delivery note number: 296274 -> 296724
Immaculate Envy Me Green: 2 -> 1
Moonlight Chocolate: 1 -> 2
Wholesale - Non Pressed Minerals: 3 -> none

◇ ◇ ◇

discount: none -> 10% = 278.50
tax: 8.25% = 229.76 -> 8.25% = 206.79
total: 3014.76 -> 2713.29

◇ ◇ ◇

=== Exercise directions ===
Where the line holding "Moonlight Chocolate: 1 -> 2" appears in the listing above, start reproducing exactly, and end with the line holding "Wholesale - Non Pressed Minerals: 3 -> none".

=== Solution below ===
Moonlight Chocolate: 1 -> 2
Wholesale - Non Pressed Minerals: 3 -> none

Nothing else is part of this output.